Néanmoins, ces initiatives restent encore trop ponctuelles pour assurer à toutes les femmes une aide effective à la sortie de prison et garantir une réinsertion réussie.

Conclusion

Notre article a été consacré à la question du travail des femmes judiciarisées afin de mieux comprendre comment se pose la question de l’emploi pour elles et le sens qu’elles lui accordent. Est-ce que le fait de trouver un emploi ou de garder un emploi est une condition indispensable pour ne pas « retomber » dans la délinquance et se retrouver en prison ? Pour ces femmes, l’intégration sociale passe-t-elle nécessairement par l’obtention d’un emploi ?

Comme nous l’avons vu au cours de cet article, les initiatives visant à favoriser la réinsertion sociale des femmes judiciarisées commencent à se développer depuis dix ans. Or, durant cette même période, on observe parallèlement une augmentation croissante du nombre de femmes incarcérées (RVGC, 2003 : 5 ; Pate, 2002 : 148).
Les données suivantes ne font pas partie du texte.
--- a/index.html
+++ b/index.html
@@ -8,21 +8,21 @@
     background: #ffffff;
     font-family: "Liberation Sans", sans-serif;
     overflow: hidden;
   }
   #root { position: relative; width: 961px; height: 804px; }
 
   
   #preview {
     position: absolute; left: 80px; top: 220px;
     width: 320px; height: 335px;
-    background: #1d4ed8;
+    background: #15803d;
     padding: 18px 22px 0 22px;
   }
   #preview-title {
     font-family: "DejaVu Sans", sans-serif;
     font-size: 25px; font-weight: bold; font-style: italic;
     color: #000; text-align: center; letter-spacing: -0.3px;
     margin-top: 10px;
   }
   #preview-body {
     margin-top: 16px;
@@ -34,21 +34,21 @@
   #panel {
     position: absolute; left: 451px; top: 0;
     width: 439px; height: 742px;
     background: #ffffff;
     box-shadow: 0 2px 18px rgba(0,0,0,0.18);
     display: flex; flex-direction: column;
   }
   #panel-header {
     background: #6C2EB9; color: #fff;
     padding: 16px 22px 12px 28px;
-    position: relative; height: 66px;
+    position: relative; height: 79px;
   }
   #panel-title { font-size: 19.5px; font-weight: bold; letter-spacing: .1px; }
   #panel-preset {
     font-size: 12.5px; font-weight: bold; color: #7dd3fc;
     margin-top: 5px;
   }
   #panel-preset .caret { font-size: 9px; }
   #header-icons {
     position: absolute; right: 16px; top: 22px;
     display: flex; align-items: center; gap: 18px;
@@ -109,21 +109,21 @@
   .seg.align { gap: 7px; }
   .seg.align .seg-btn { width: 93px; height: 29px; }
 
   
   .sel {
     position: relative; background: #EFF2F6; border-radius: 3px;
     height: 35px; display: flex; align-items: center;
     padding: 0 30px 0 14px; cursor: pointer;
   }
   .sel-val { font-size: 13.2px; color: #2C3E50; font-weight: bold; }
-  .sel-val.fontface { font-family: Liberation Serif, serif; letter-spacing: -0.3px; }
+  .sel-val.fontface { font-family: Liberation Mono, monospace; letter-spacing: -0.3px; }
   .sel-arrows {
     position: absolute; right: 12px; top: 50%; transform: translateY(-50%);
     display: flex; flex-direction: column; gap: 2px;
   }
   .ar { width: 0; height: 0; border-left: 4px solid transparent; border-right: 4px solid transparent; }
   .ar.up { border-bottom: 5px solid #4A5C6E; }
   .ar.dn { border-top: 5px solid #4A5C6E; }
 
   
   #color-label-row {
La question suivante se pose alors : comment s’assurer que de telles initiatives rempliront leur objectif de réinsertion alors que de plus en plus de femmes auront à faire face aux multiples défis du retour dans la société et à subir les conséquences stigmatisantes de leur séjour en milieu correctionnel, particulièrement quand elles seront en recherche d’emploi ? Plutôt que d’avoir recours plus fréquemment à l’emprisonnement des femmes, ne serait-il pas plus opportun d’utiliser des alternatives à l’enfermement ou de sortir les femmes de prison le plus tôt possible en leur assurant une aide et une supervision effectives afin de faire l’économie d’un appareil répressif ? 
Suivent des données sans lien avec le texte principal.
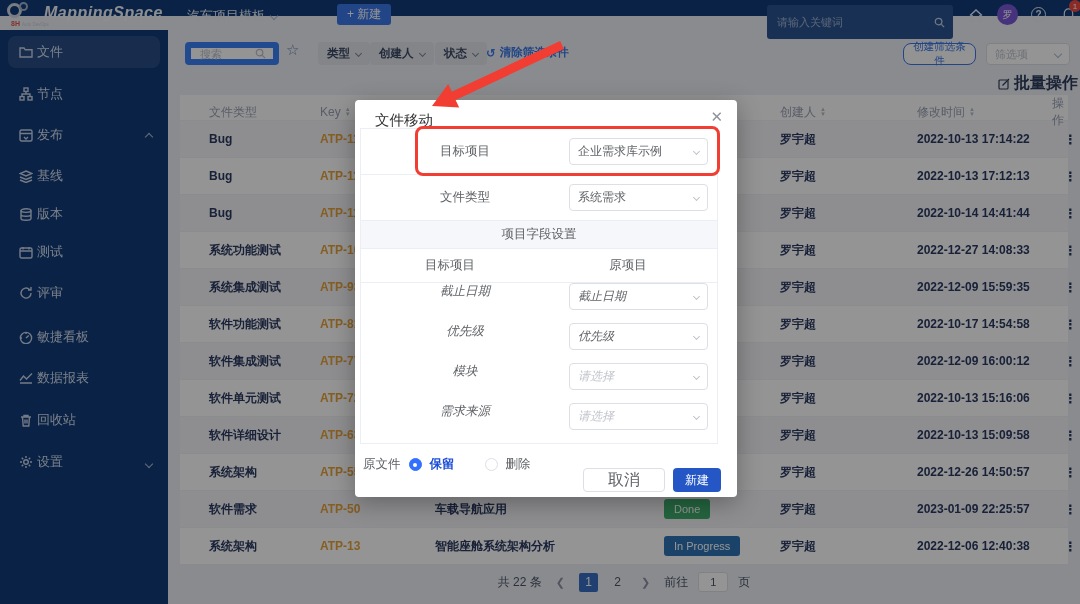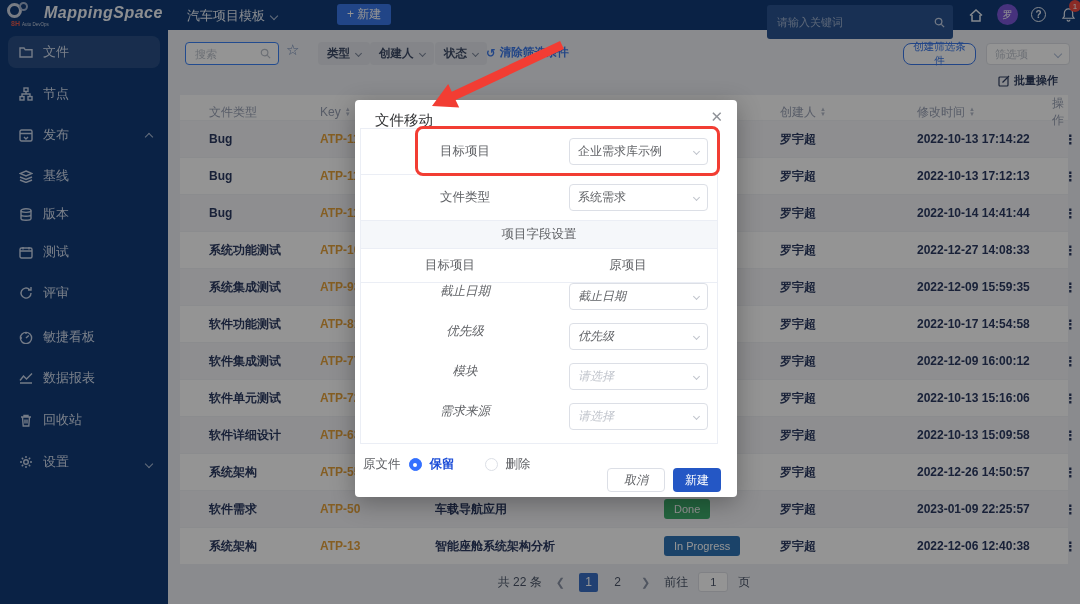--- a/index.html
+++ b/index.html
@@ -1,61 +1,61 @@
 <!DOCTYPE html>
 <html><head>
 <meta charset="utf-8">
 <style>
   html,body{margin:0;padding:0;background:#333;}
   *{box-sizing:border-box;font-family:"Liberation Sans","DejaVu Sans",sans-serif;}
   .app{position:relative;width:1080px;height:604px;background:#eef0f4;overflow:hidden;margin:0 auto;}
 
   
-  .topbar{position:absolute;left:0;top:0;width:1080px;height:30px;background:#123c78;z-index:10;}
+  .topbar{position:absolute;left:0;top:0;width:1080px;height:16px;background:#123c78;z-index:10;}
   .logo-wrap{position:absolute;left:6px;top:2px;display:flex;align-items:center;}
   .logo-circles{position:relative;width:30px;height:22px;}
   .lc1{position:absolute;left:1px;top:1px;width:15px;height:15px;border:3px solid #cfd6e4;border-radius:50%;}
   .lc2{position:absolute;left:13px;top:0;width:9px;height:9px;border:2.5px solid #9fb0cd;border-radius:50%;}
   .logo-8h{position:absolute;left:5px;top:18px;font-size:7px;font-weight:700;color:#e2574c;white-space:nowrap;}
   .logo-8h small{color:#c5cede;font-size:4.5px;font-weight:400;}
   .brand{position:absolute;left:44px;top:4px;font-size:16px;font-weight:700;font-style:italic;color:#f2f5fa;letter-spacing:.5px;}
   .proj{position:absolute;left:187px;top:7px;font-size:13px;color:#e7edf6;display:flex;align-items:center;gap:6px;}
   .btn-new{position:absolute;left:337px;top:4px;height:21px;padding:0 10px;background:#3a77e8;color:#fff;font-size:12px;border:none;border-radius:3px;display:flex;align-items:center;gap:3px;}
   .hsearch{position:absolute;left:767px;top:5px;width:186px;height:20px;background:#2a5391;border-radius:3px;display:flex;align-items:center;padding:17px 8px;}
   .hsearch input{flex:1;background:transparent;border:none;outline:none;font-size:11px;color:#dce5f2;}
   .hsearch input::placeholder{color:#9fb2cf;}
   .hicon{position:absolute;top:5px;width:20px;height:20px;display:flex;align-items:center;justify-content:center;color:#e7edf6;}
   .avatar{position:absolute;left:997px;top:4px;width:21px;height:21px;border-radius:50%;background:#7a57d8;color:#fff;font-size:10px;display:flex;align-items:center;justify-content:center;}
   .help{left:1031px;border:1.5px solid #e7edf6;border-radius:50%;width:15px;height:15px;top:7px;font-size:10px;font-weight:700;}
   .bell{left:1058px;}
   .badge{position:absolute;left:1069px;top:0px;min-width:12px;height:12px;border-radius:7px;background:#ef4a42;color:#fff;font-size:8px;display:flex;align-items:center;justify-content:center;padding:0 2px;z-index:11;}
 
   
   .sidebar{position:absolute;left:0;top:30px;width:168px;height:574px;background:#123c78;z-index:9;}
-  .side-item{position:absolute;left:0;width:168px;height:28px;display:flex;align-items:center;color:#d5deee;font-size:13px;gap:10px;padding-left:18px;cursor:pointer;}
+  .side-item{position:absolute;left:0;width:168px;height:28px;display:flex;align-items:center;color:#d5deee;font-size:13px;gap:4px;padding-left:18px;cursor:pointer;}
   .side-item.active-pill{left:8px;width:152px;height:32px;background:rgba(255,255,255,.10);border-radius:8px;padding-left:10px;}
   .side-item.sub{text-align:center;}
   .side-item .sicon{width:15px;height:15px;flex:0 0 15px;display:flex;align-items:center;justify-content:center;}
   .side-item svg{stroke:#c8d4e8;fill:none;stroke-width:1.4;}
   .side-chev{position:absolute;right:16px;}
   .chev{display:inline-block;width:6px;height:6px;border-right:1.5px solid #aebdd6;border-bottom:1.5px solid #aebdd6;transform:rotate(45deg);}
   .chev.up{transform:rotate(225deg);}
 
   
   .content{position:absolute;left:168px;top:30px;width:912px;height:574px;background:#eef0f4;}
-  .tsearch{position:absolute;left:17px;top:12px;width:94px;height:23px;background:#fff;border:1px solid #3b82f6;border-radius:4px;display:flex;align-items:center;padding:0 7px;}
+  .tsearch{position:absolute;left:17px;top:12px;width:94px;height:23px;background:#fff;border:6px solid #3b82f6;border-radius:4px;display:flex;align-items:center;padding:0 7px;}
   .tsearch input{flex:1;width:50px;border:none;outline:none;font-size:11px;color:#606266;background:transparent;}
   .tsearch input::placeholder{color:#b9bfc9;}
   .star{position:absolute;left:118px;top:11px;font-size:15px;color:#6e87b5;}
   .chip{position:absolute;top:12px;height:23px;background:#e3e6ec;border-radius:4px;font-size:11.5px;color:#3d4a66;font-weight:600;display:flex;align-items:center;gap:6px;padding:0 9px;}
   .chip .chev{border-color:#7a8499;width:5px;height:5px;}
   .clear-filter{position:absolute;left:318px;top:15px;font-size:11.5px;color:#3a77e8;font-weight:600;display:flex;gap:4px;align-items:center;}
   .btn-create-filter{position:absolute;left:735px;top:13px;width:73px;height:22px;border:1px solid #3a77e8;color:#3a77e8;background:#fdfdfd;font-size:10.5px;border-radius:8px;display:flex;align-items:center;justify-content:center;}
   .sel-filter{position:absolute;left:818px;top:13px;width:84px;height:22px;border:1px solid #dcdfe6;background:#fff;border-radius:4px;font-size:11px;color:#b9bfc9;display:flex;align-items:center;justify-content:space-between;padding:0 8px;}
-  .batch{position:absolute;left:830px;top:43px;font-size:11px;color:#2d3c5e;font-weight:600;display:flex;align-items:center;gap:4px;}
+  .batch{position:absolute;left:830px;top:43px;font-size:16px;color:#2d3c5e;font-weight:600;display:flex;align-items:center;gap:4px;}
 
   
   .tablebox{position:absolute;left:12px;top:65px;width:888px;background:#fff;}
   .t-head,.t-row{display:grid;grid-template-columns:111px 115px 229px 116px 137px 135px 1fr;align-items:center;padding-left:29px;}
   .t-head{height:25px;color:#98a0b3;font-size:12px;background:#fdfdfe;}
   .t-head .hcell{display:flex;align-items:center;gap:4px;}
   .t-row{height:37px;font-size:12px;color:#2b3a61;font-weight:600;border-top:1px solid #f0f1f4;}
   .t-row:nth-child(odd){background:#f4f5f8;}
   .cell-key{color:#e6a23c;}
   .cell-time{font-weight:700;}
@@ -87,21 +87,21 @@
   .m-band{height:28px;background:#f5f7fa;border-bottom:1px solid #ebeef5;display:flex;align-items:center;justify-content:center;font-size:12.5px;color:#606266;}
   .m-cols{display:flex;align-items:center;height:34px;border-bottom:1px solid #ebeef5;font-size:12.5px;color:#606266;}
   .m-col{width:50%;text-align:center;}
   .m-frow{display:flex;height:40px;font-style:italic;}
   .m-origin{position:absolute;left:8px;top:356px;display:flex;align-items:center;gap:8px;font-size:12.5px;color:#606266;}
   .radio{width:13px;height:13px;border-radius:50%;border:1px solid #dcdfe6;background:#fff;display:inline-flex;align-items:center;justify-content:center;}
   .radio.sel{background:#3370ff;border-color:#3370ff;}
   .radio.sel::after{content:"";width:4px;height:4px;border-radius:50%;background:#fff;}
   .radio-lb.sel{color:#1d4ed8;font-weight:bold;}
   .m-footer{position:absolute;right:16px;top:368px;display:flex;gap:8px;}
-  .btn-cancel{height:24px;padding:0 16px;border:1px solid #dcdfe6;border-radius:4px;background:#fff;color:#606266;font-size:12px;font-style:italic;}
+  .btn-cancel{height:24px;padding:0 24px;border:1px solid #dcdfe6;border-radius:4px;background:#fff;color:#606266;font-size:16px;}
   .btn-confirm{height:24px;padding:0 12px;border:none;border-radius:4px;background:#2457c5;color:#fff;font-size:12px;}
 
   
   .annot-rect{position:absolute;left:415px;top:126px;width:305px;height:50px;border:3px solid #f23d33;border-radius:8px;z-index:60;pointer-events:none;}
   .annot-svg{position:absolute;left:0;top:0;z-index:61;pointer-events:none;}
 </style>
 </head>
 <body>
 
 <div class="app">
D’autre part, aborder la question du retour au travail après la prison porte aussi à s’interroger plus largement sur les ressources que le système pénal et que les mesures de protection sociale offrent aux personnes sorties d’incarcération. Depuis les années 1980, et la remise en question de « l’État social », les mesures d’aide sociale et d’aide à l’emploi ont été considérablement réduites et, même si les individus en situation précaire peuvent encore avoir accès à certaines ressources et certaines formes d’aide, le message que leur transmet le système de protection sociale est qu’ils doivent être capables de s’en sortir par eux-mêmes (Otero et al., 2004). La logique du système pénal repose aussi de plus en plus sur l’idée que les personnes judiciarisées doivent porter la responsabilité de leur propre réinsertion (Strimelle et Poupart, 2004 ; Ehrenberg, 1998). Comment les femmes judiciarisées peuvent-elles vivre toutes ces contraintes et porter le poids de leur propre réinsertion sans devenir encore plus vulnérables ? Suffit-il d’être de « bonne volonté » pour s’en sortir ? Comment penser et agir sur la criminalisation du travail du sexe ? Les intervenants rencontrés n’ont pas vraiment soulevé ces problèmes, mais d’après nous, ces questions doivent être posées.
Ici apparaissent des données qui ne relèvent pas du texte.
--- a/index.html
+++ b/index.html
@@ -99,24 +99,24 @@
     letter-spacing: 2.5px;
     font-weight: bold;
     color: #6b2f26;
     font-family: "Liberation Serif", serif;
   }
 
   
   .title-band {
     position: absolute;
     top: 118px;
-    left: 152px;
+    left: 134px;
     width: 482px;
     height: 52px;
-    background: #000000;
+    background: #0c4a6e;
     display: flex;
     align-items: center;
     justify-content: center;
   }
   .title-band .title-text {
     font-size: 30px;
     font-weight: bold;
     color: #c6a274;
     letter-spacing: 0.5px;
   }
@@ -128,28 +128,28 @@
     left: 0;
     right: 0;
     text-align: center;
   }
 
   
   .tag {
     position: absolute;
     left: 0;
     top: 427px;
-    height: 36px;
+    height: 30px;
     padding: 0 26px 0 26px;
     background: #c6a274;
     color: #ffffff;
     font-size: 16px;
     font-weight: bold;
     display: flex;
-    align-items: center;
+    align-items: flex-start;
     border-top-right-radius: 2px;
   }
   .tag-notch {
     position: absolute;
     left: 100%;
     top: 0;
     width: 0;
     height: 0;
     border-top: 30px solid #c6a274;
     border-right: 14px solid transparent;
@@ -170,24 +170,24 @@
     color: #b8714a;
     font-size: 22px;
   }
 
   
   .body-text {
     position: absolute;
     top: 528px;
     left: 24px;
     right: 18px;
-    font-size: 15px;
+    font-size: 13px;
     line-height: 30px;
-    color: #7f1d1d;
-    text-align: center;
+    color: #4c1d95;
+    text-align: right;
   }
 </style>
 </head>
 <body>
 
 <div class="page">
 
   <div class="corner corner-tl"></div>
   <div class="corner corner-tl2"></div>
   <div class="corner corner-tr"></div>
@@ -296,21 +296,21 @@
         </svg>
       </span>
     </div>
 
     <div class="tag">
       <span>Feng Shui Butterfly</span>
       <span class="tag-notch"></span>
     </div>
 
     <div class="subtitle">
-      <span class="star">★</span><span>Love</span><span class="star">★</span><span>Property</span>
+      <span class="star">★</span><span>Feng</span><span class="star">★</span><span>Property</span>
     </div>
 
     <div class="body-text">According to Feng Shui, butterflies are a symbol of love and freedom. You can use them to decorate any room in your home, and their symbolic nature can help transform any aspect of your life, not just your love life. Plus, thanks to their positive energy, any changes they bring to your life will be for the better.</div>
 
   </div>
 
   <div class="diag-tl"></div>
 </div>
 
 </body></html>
Tout ceci porte enfin à s’interroger sur l’efficacité des formes d’intervention pénales auprès des femmes et la persistance d’une logique carcérale qui continue à s’imposer malgré les multiples échecs qu’on lui reconnaît. D’ailleurs, pour certaines chercheures féministes, l’emprisonnement ne peut en aucun cas répondre de façon appropriée aux besoins des femmes judiciarisées, la prison restant à leurs yeux un bastion de la culture masculine (Faith, 2002 : 125). En ce sens, notre recherche souligne la nécessité de repenser les formes d’intervention auprès des femmes judiciarisées en matière d’emploi, en prêtant attention à la singularité de leurs expériences, en tenant compte du contexte structurel d’oppression qu’elles subissent, en écoutant ce qu’elles ont à nous dire sur leurs besoins par rapport à l’emploi, en essayant enfin d’atténuer, voire de supprimer l’idéologie répressive dont les effets peuvent empêcher parfois définitivement toute tentative de réinsertion.